GIVEN DATA:
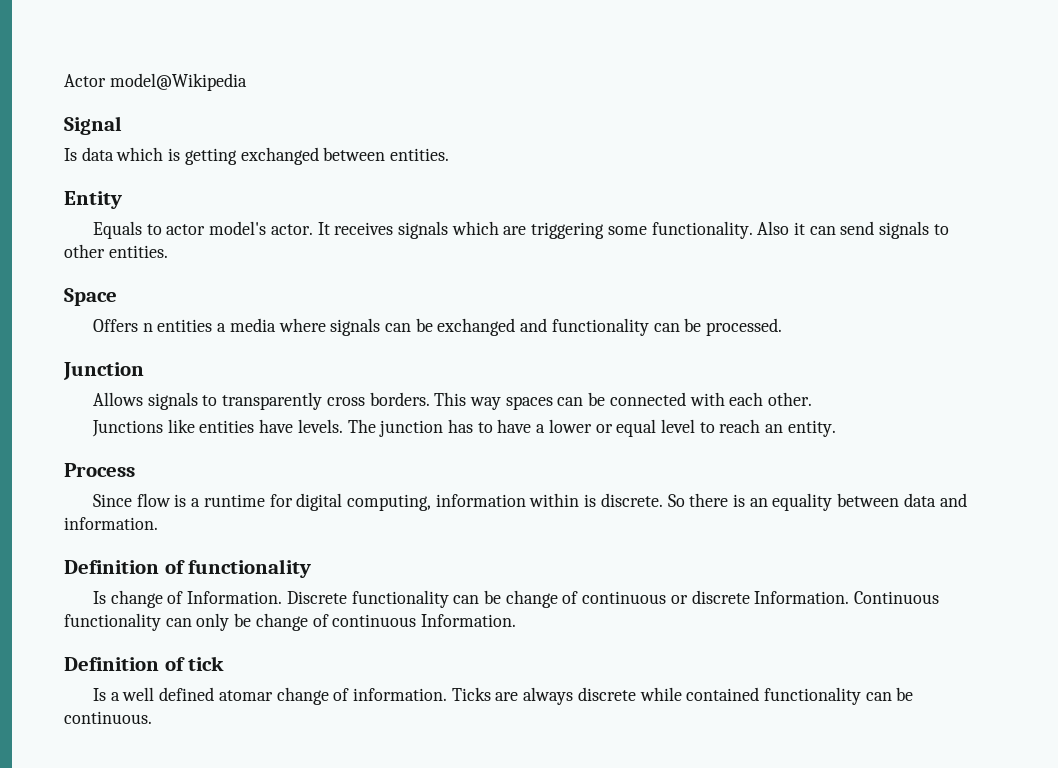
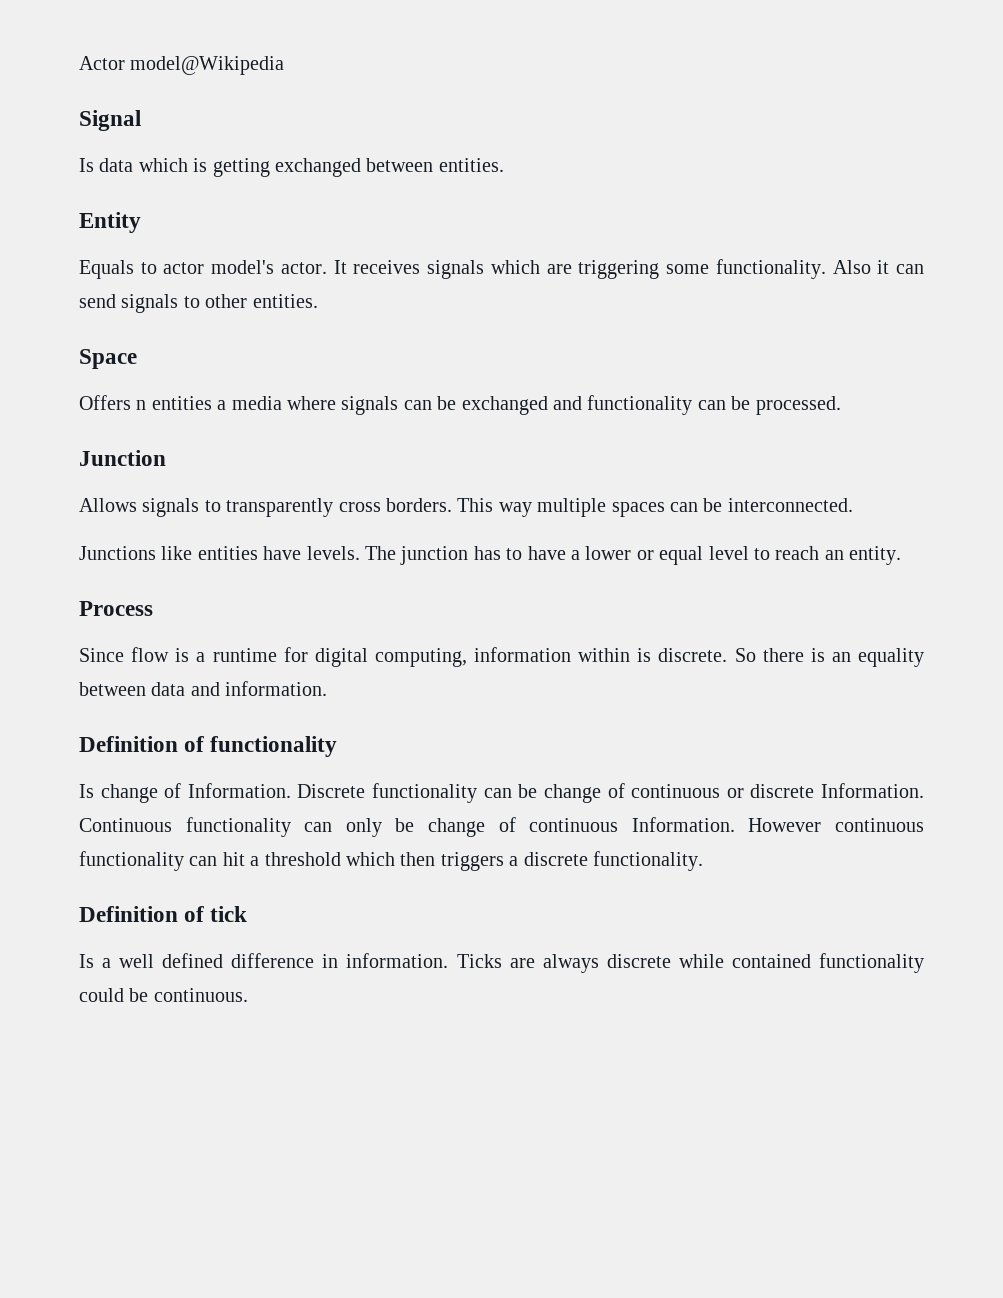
- This way spaces can be connected with each other.
+ This way multiple spaces can be interconnected.
+ However continuous functionality can hit a threshold which then triggers a discrete functionality.
- Is a well defined atomar change of information.
+ Is a well defined difference in information.
- Ticks are always discrete while contained functionality can be continuous.
+ Ticks are always discrete while contained functionality could be continuous.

TO DO:
Please print every record above exactly, but leave the pictures out.

REPLY TO THE TASK:
- This way spaces can be connected with each other.
+ This way multiple spaces can be interconnected.
+ However continuous functionality can hit a threshold which then triggers a discrete functionality.
- Is a well defined atomar change of information.
+ Is a well defined difference in information.
- Ticks are always discrete while contained functionality can be continuous.
+ Ticks are always discrete while contained functionality could be continuous.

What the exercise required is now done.